Output the entries verbatim, including every line.

(Beginning of Source material)

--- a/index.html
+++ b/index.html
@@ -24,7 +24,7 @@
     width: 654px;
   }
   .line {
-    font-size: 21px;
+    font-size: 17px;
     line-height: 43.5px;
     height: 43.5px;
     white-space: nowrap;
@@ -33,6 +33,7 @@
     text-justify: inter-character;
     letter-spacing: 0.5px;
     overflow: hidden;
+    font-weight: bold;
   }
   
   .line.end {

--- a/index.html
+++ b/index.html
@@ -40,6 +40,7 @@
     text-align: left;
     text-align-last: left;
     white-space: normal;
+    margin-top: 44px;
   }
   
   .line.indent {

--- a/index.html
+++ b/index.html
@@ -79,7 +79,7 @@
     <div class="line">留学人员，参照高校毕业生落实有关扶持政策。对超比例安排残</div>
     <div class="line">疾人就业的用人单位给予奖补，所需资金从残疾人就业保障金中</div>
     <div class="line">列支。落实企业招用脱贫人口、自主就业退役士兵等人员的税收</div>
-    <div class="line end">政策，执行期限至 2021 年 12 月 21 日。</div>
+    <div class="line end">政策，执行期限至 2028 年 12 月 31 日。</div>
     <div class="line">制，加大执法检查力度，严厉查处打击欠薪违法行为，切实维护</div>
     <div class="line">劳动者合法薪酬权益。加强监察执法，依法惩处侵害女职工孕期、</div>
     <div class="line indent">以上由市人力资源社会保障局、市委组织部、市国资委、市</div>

(End of Source material)

**Exercise solution**:
--- a/index.html
+++ b/index.html
@@ -24,7 +24,7 @@
     width: 654px;
   }
   .line {
-    font-size: 21px;
+    font-size: 17px;
     line-height: 43.5px;
     height: 43.5px;
     white-space: nowrap;
@@ -33,6 +33,7 @@
     text-justify: inter-character;
     letter-spacing: 0.5px;
     overflow: hidden;
+    font-weight: bold;
   }
   
   .line.end {

--- a/index.html
+++ b/index.html
@@ -40,6 +40,7 @@
     text-align: left;
     text-align-last: left;
     white-space: normal;
+    margin-top: 44px;
   }
   
   .line.indent {

--- a/index.html
+++ b/index.html
@@ -79,7 +79,7 @@
     <div class="line">留学人员，参照高校毕业生落实有关扶持政策。对超比例安排残</div>
     <div class="line">疾人就业的用人单位给予奖补，所需资金从残疾人就业保障金中</div>
     <div class="line">列支。落实企业招用脱贫人口、自主就业退役士兵等人员的税收</div>
-    <div class="line end">政策，执行期限至 2021 年 12 月 21 日。</div>
+    <div class="line end">政策，执行期限至 2028 年 12 月 31 日。</div>
     <div class="line">制，加大执法检查力度，严厉查处打击欠薪违法行为，切实维护</div>
     <div class="line">劳动者合法薪酬权益。加强监察执法，依法惩处侵害女职工孕期、</div>
     <div class="line indent">以上由市人力资源社会保障局、市委组织部、市国资委、市</div>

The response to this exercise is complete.